The whole construction industry is moving towards some form of collaborative project delivery, he says.
"Buildings have become more complex," Coldwell said. "Procurement and project delivery used to follow the master builder model, with the chief architect able to hold everything about the project in his mind and direct the building. But today it’s impossible for one person to manage the whole thing. You need many different kinds of experts."
Markku Allison, director of engagement and innovation in the Calgary office of Chandos, says IPD is just catching on in Canada.
"There are 250-300 IPD projects on the go in the US, but a relative handful in Canada," he said.
Allison says an IPD project has one team, with the project owner part of the team, and one contract.
"It enables the individual team members to focus on what they do best," he said. "In an IPD, everybody is aligned to do what’s best for the project."
Allison says this method of project delivery is attractive to owners.
"Their risk is made explicit and they can maximize their investment if they have a fixed budget," he said.
Chandos has used IPD on both public and private sector projects.
"The learning curve can be steep," Allison said. "But once all the team members have learned how to use IPD, it is straightforward and will yield simplified outcomes."
Like project delivery, its close relative procurement has existed in one name or another since the pharaohs decided to build the pyramids.
Over the last couple of thousand years, procurement processes have become more diverse and complex in order to deal with changing construction conditions and challenges.
"When I started in the business 44 years ago, a procurement document was a couple of pages and some drawings," said Stephen Bauld, president and CEO of Purchasing Consultants International Inc. in Burlington, Ont. "Today, an RFP [request for proposal] can be 200 pages, all lawyered up, with absolutely no loopholes."
Procurement has become more formal and there has been more use of tendering, says Seema Lal, a principal in SHK Law Corporation in Vancouver.
Lal says she has seen more use of public-private partnerships (P3s) to procure public infrastructure.
"For the project owner, one of the benefits of a P3 is that it gets to shift some of the risk to the contractor if, for example, there are unforeseen site conditions," Lal said. "At the same time, the contractor knows he’s going to get paid."
If the federal government’s much discussed Canada Infrastructure Bank comes into being, it will lead to more P3s, says Lal.
Procurement of public projects in British Columbia needs a tune-up, says the BCCA’s Warren Perks.

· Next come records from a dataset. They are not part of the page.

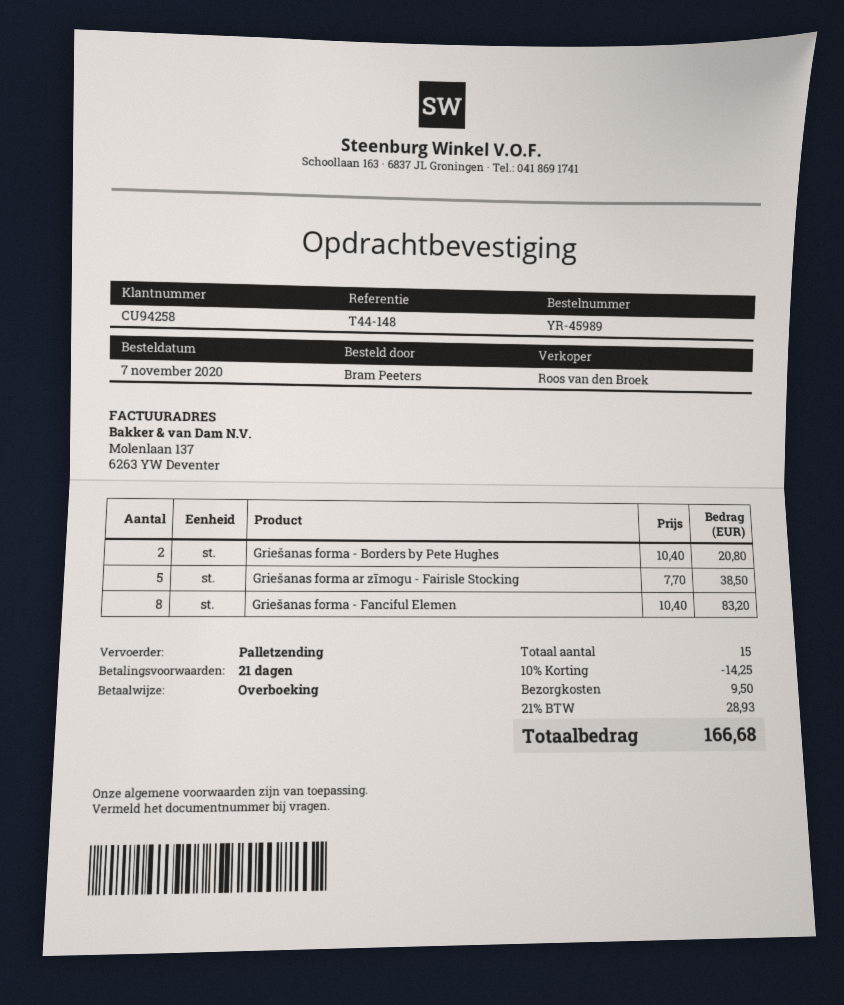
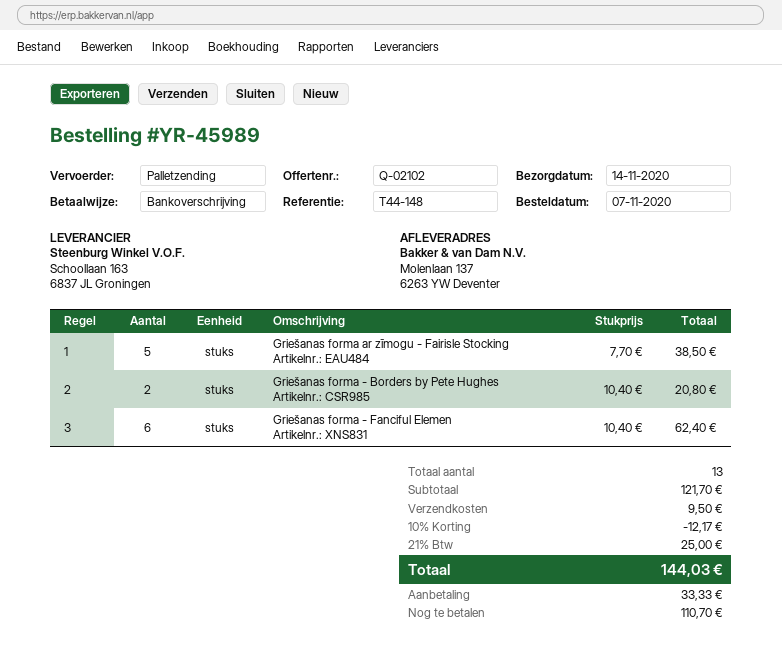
Griešanas forma - Fanciful Elemen: 8 x 10.40 = 83.20 -> 6 x 10.40 = 62.40
total quantity: 15 -> 13
discount: 10% = 14.25 -> 10% = 12.17
tax: 21% = 28.93 -> 21% = 25.00
total: 166.68 -> 144.03

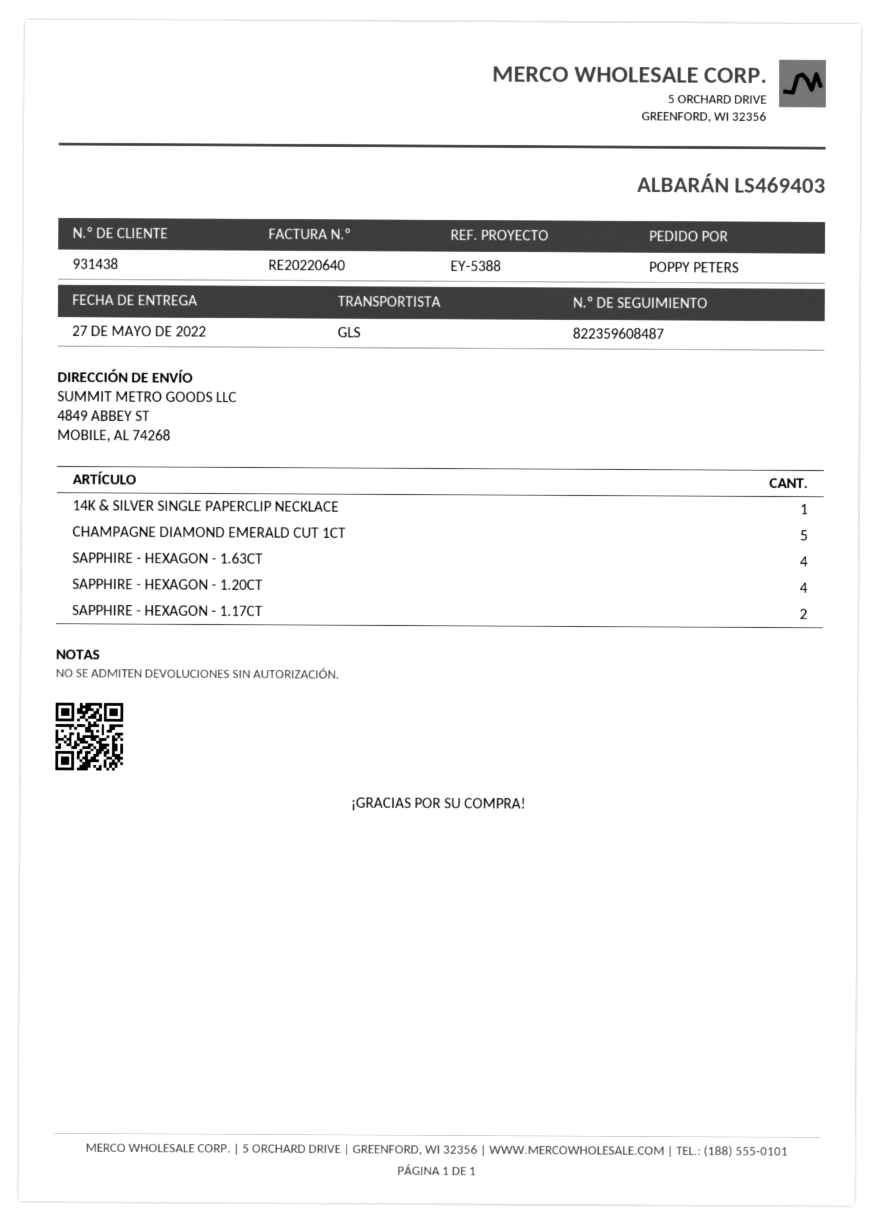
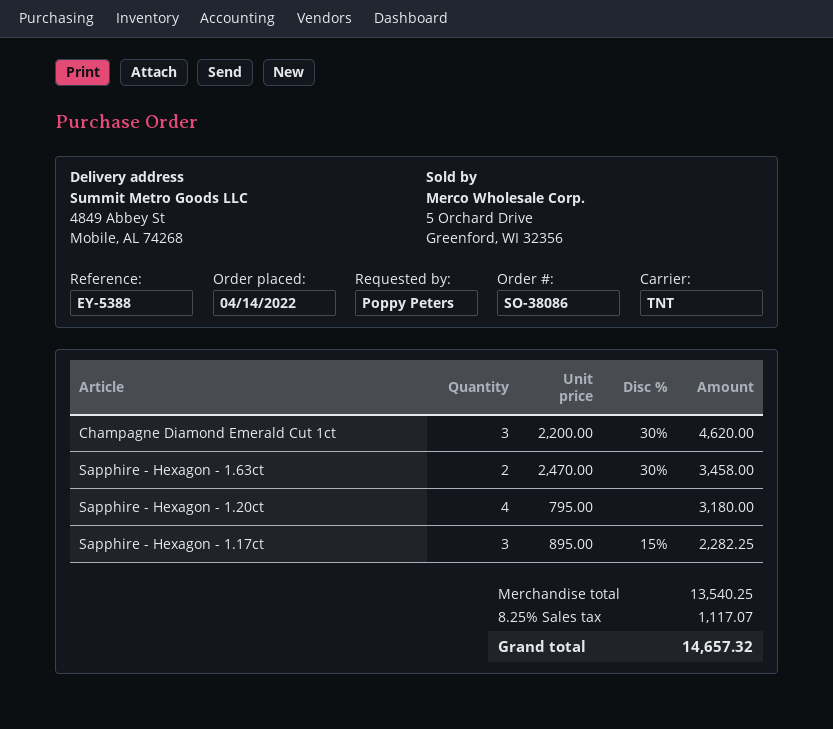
shipping method: GLS -> TNT
14K & SILVER SINGLE PAPERCLIP NECKLACE: 1 -> none
CHAMPAGNE DIAMOND EMERALD CUT 1CT: 5 -> 3
SAPPHIRE - HEXAGON - 1.63CT: 4 -> 2
SAPPHIRE - HEXAGON - 1.17CT: 2 -> 3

"Due in part to attrition and retirements, there’s an emerging gap in procurement expertise right across the public sector," Perks said.
And, because of the hot construction market, busy contractors can afford to be choosy about which public projects they’ll bid on.
"So there’s an incentive for owners to make the procurement process smoother and more efficient," Perks said.
Public owners whose processes are well structured will be rewarded for their diligence.
"They’ll get a reputation as owners of choice, attracting the most bids and the best contractors to their infrastructure projects," Perks said.
To help public owners whip their procurement processes into shape, the BCCA, with the assistance of procurement educators National Education Consulting Inc., is putting on a series of workshops called the Infrastructure Masterclass.
Beginning in October 2017, one-day courses are slated for Prince George, Vancouver, Victoria and Kelowna.